DeNederlandscheBank / name_matching

Other
128 stars 43 forks source link

Matching data indices are not respected #14

Closed mentoc3000 closed 10 months ago

mentoc3000 commented 1 year ago

First, thanks for a great package! I've found it very useful.

I've been using it with some data that has non-sequential indices, which causes the name matching to fail. See the example below. It looks like there's an implicit assumption that the indices of df_companies_a are sequential integers starting from 0.

import pandas as pd
from name_matching.name_matcher import NameMatcher

# define a dataset with bank names
df_companies_a = pd.DataFrame({'Company name': [
        'Industrial and Commercial Bank of China Limited',
        'China Construction Bank',
        'Agricultural Bank of China',
        'Bank of China',
        'JPMorgan Chase',
        'Mitsubishi UFJ Financial Group',
        'Bank of America',
        'HSBC',
        'BNP Paribas',
        'Crédit Agricole']})
df_companies_a["idx"] = range(100, 100 + len(df_companies_a))
df_companies_a = df_companies_a.set_index("idx")

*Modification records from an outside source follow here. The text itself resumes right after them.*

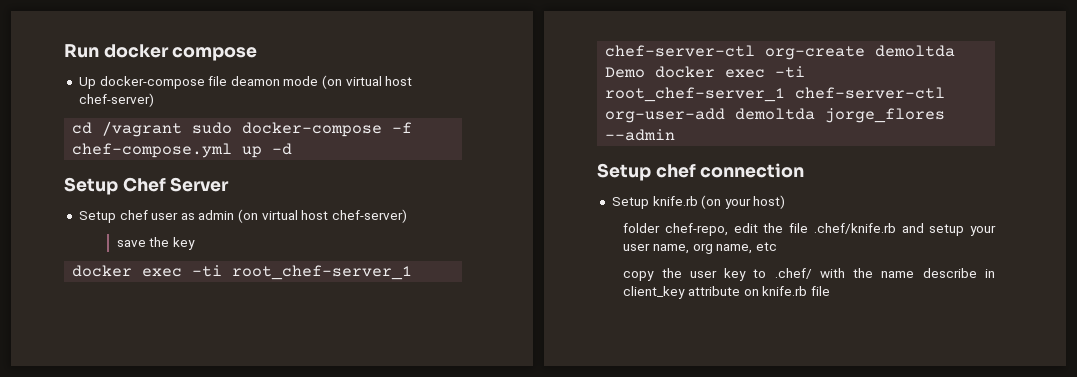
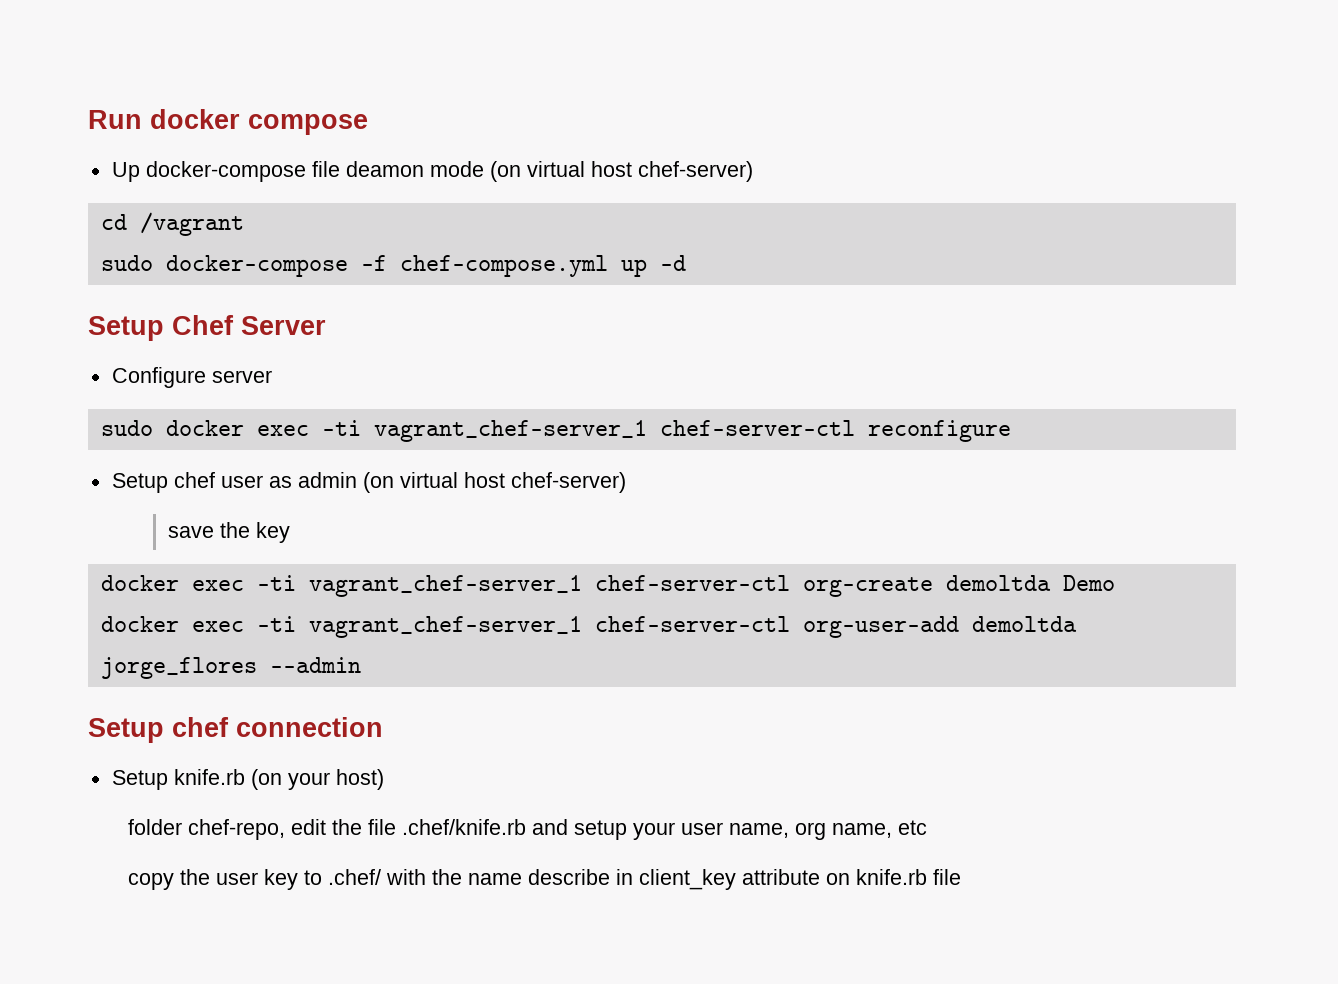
- cd /vagrant sudo docker-compose -f chef-compose.yml up -d
+ cd /vagrant
+ sudo docker-compose -f chef-compose.yml up -d
+ Configure server
+ sudo docker exec -ti vagrant_chef-server_1 chef-server-ctl reconfigure
- docker exec -ti root_chef-server_1 chef-server-ctl org-create demoltda Demo docker exec -ti root_chef-server_1 chef-server-ctl org-user-add demoltda jorge_flores --admin
+ docker exec -ti vagrant_chef-server_1 chef-server-ctl org-create demoltda Demo
+ docker exec -ti vagrant_chef-server_1 chef-server-ctl org-user-add demoltda jorge_flores --admin

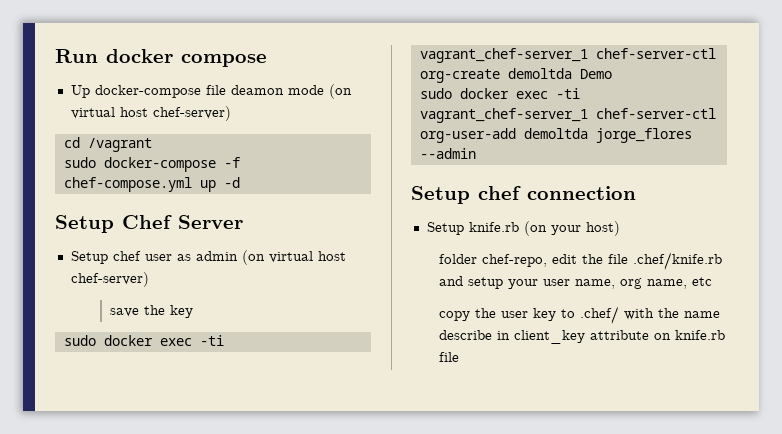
- Configure server
- sudo docker exec -ti vagrant_chef-server_1 chef-server-ctl reconfigure
- docker exec -ti vagrant_chef-server_1 chef-server-ctl org-create demoltda Demo
+ sudo docker exec -ti vagrant_chef-server_1 chef-server-ctl org-create demoltda Demo
- docker exec -ti vagrant_chef-server_1 chef-server-ctl org-user-add demoltda jorge_flores --admin
+ sudo docker exec -ti vagrant_chef-server_1 chef-server-ctl org-user-add demoltda jorge_flores --admin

# alter each of the bank names a bit to test the matching
df_companies_b = pd.DataFrame({'name': [
        'Bank of China Limited',
        'Mitsubishi Financial Group',
        'Construction Bank China',
        'Agricultural Bank',
        'Bank of Amerika',
        'BNP Parisbas',
        'JP Morgan Chase',
        'HSCB',
        'Industrial and Commercial Bank of China',
        'Credite Agricole']})
df_companies_b["idx"] = range(200, 200 + len(df_companies_b))
df_companies_b = df_companies_b.set_index("idx")

# initialise the name matcher
matcher = NameMatcher(number_of_matches=1, 
                      legal_suffixes=True, 
                      common_words=False, 
                      top_n=50, 
                      verbose=True)

# adjust the distance metrics to use
matcher.set_distance_metrics(['bag', 'typo', 'refined_soundex'])

# load the data to which the names should be matched
matcher.load_and_process_master_data(column='Company name',
                                     df_matching_data=df_companies_a, 
                                     transform=True)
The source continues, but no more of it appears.